Figure 4. miR-130a expression causes increased tumor growth in vivo.

(A, B) 4T1 or MDAMB-231 cells were retrovirally transduced with mouse or human miR-130a expression vectors versus control vector as indicated. Cell lysates were prepared for Western blotting using the indicated antibodies (A). Cell numbers were determined after 5 days of culture.
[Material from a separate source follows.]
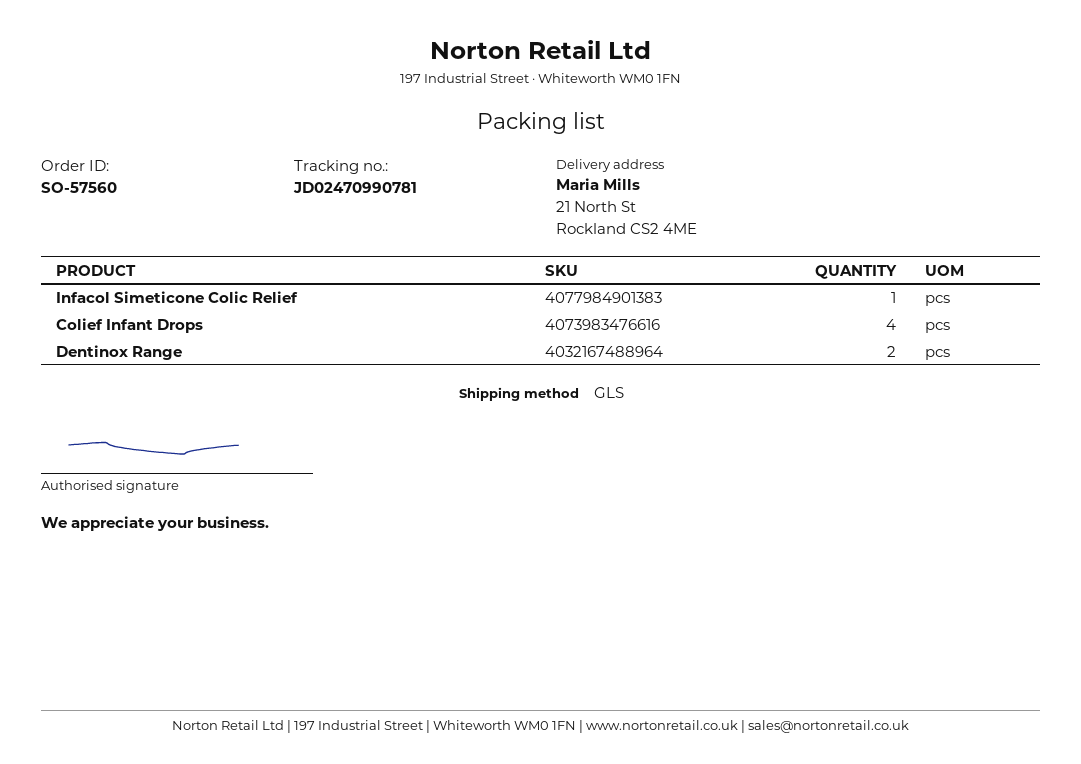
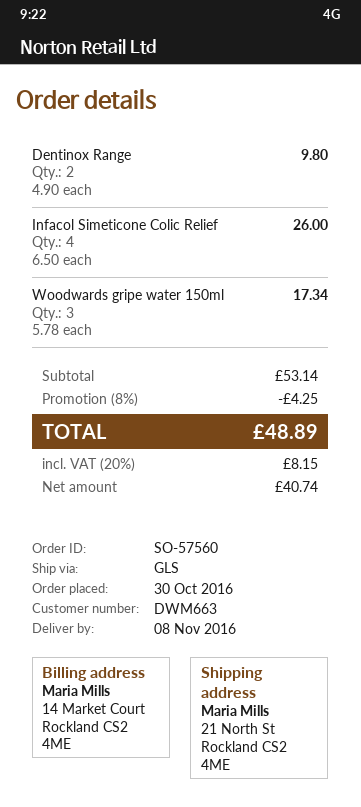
Infacol Simeticone Colic Relief: 1 -> 4
Colief Infant Drops: 4 -> none
Woodwards gripe water 150ml: none -> 3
The percent of control cell growth is shown (B). (C) Tumor growth by 5 × 10⁵ 4T1 cells transduced with mouse miR-130a or control vectors. (D, E) Tumor images (D) and tumor weight (E) from mice following subcutaneous injection of 5 × 10⁵ 4T1 cells transduced with mouse miR-130a or control vectors at 4 weeks after implantation. (F) Tumor growth by 5 × 10⁵ subcutaneously injected MDA-MB-231 cells transduced with human miR-130a or control vectors. (G) A schematic outlines the effect of H-RasV12 transient expression in ElA-immorlatalized MEFs (MEFs/E1A) on mediating increased apoptosis and increased proliferation, accompanying by down-regulated miR-130a expression. While oncogenic stress induces a decrease in miR-130a expression, miR-130a triggers increased cell proliferation in vitro and enhanced tumor growth in vivo, by primarily targeting the tumor suppressor, PTEN.